Selected TM domain‐containing proteins failing to assemble appropriately into oligomeric complexes in yeast can diffuse through the ER membrane (in brown) and past the nuclear pore complex (NPC) to the inner nuclear membrane (in blue). There, the Asi complex (Asi1/2/3) engages these orphan subunits through Asi2‐mediated recognition of the substrate's TM domain, leading to subsequent ubiquitination and degradation via nuclear‐localized proteasomes.

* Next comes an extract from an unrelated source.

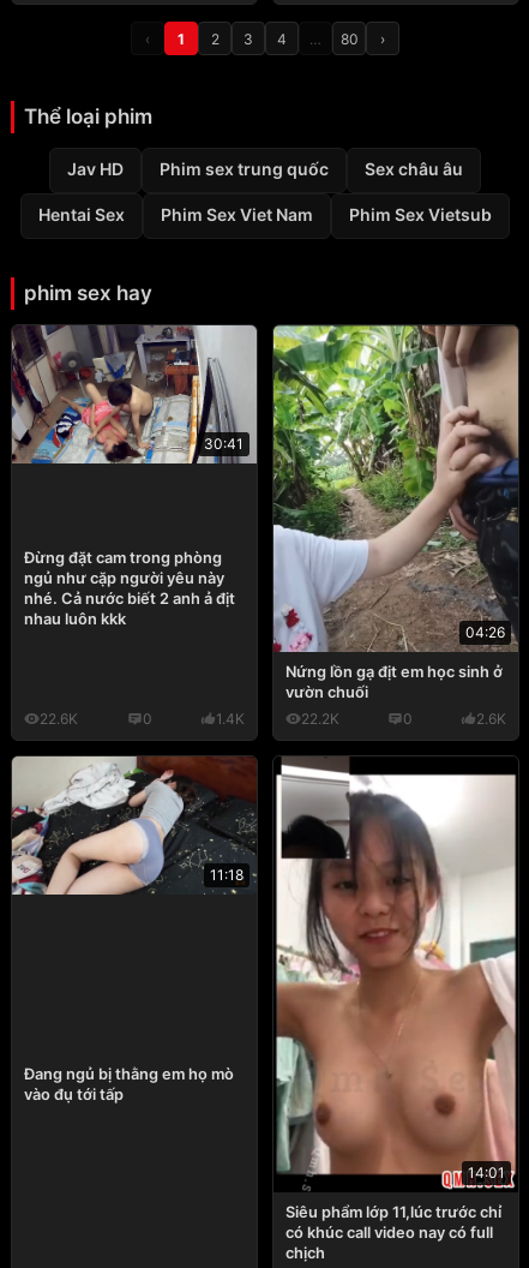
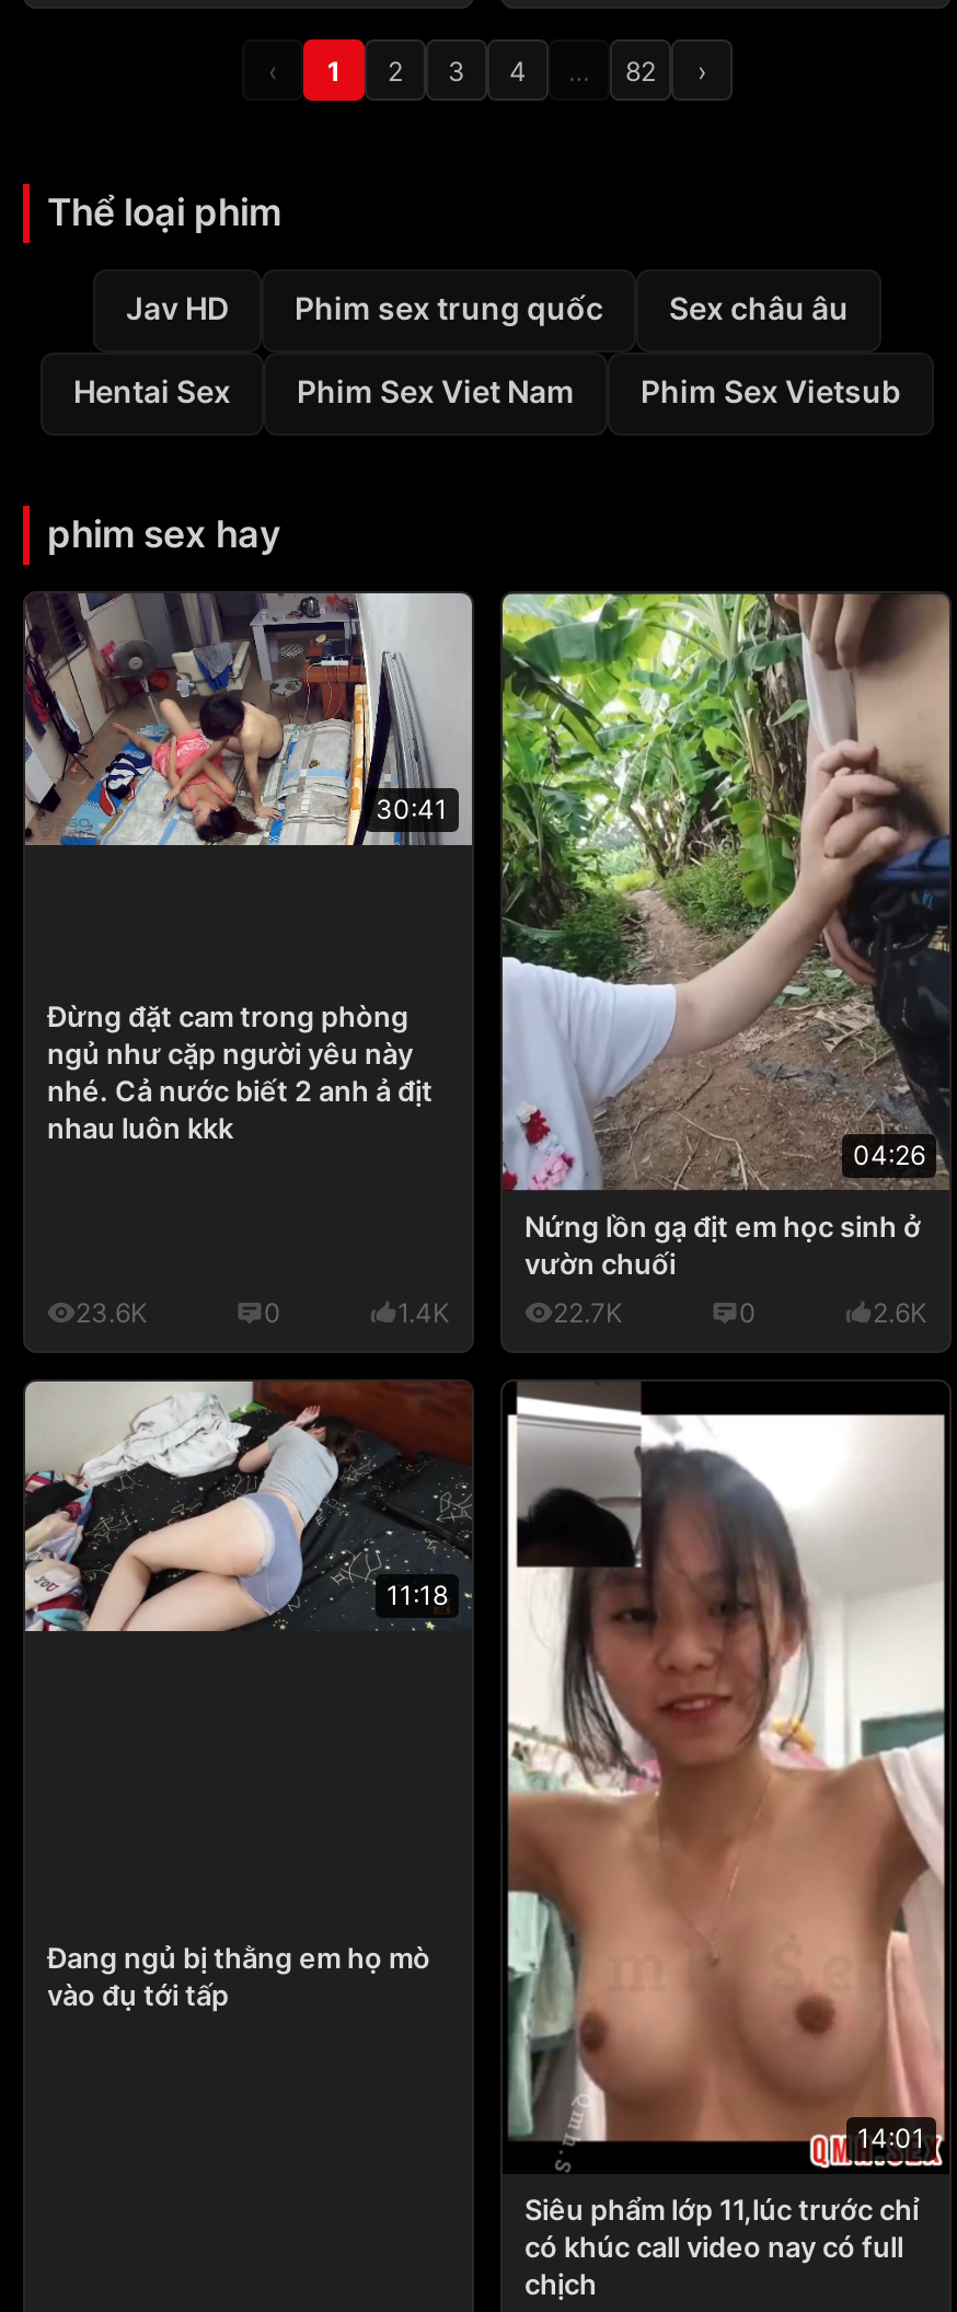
[340,30,358,48] 80 -> [625,54,656,87] 82
[40,710,78,728] 22.6K -> [76,1295,148,1328] 23.6K
[301,710,339,728] 22.2K -> [553,1295,623,1328] 22.7K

Figure 5. Regulation of organelle interfaces by ER‐resident E3s

(A) Two examples of ER‐resident ubiquitin ligase complexes regulating proteins at the ER‐mitochondria interface. Hrd1‐SEL1L impact abundance of the Sigma receptor (left) while RNF170, bridged by Erlin1/2, ubiquitinates IP3 receptors that regulate calcium ion efflux from the ER to the mitochondria through VDAC (right). (B) Regulation of endosomal positioning relative to the ER through ubiquitination of p62/SQSTM by the ER‐resident E3 RNF26 and E2 UBE2J1 (left). Ubiquitinated p62/SQSTM binds to endosomal proteins (e.g., TOLLIP, EPS15, TAX1BP1) to form a perinuclear endosomal cloud, which can be dispersed by the activity of the USP15 deubiquitinase. RNF26 is also, along with RNF5 and gp78/INSIG1, involved in ubiquitination of the innate immune signaling molecule STING when present in the ER membrane. Together with several interacting cofactors (TMEM43, TMEM33, TMED1, ENDOD1), RNF26 modulates the magnitude of interferon signaling mediated through the cGAS‐STING pathway.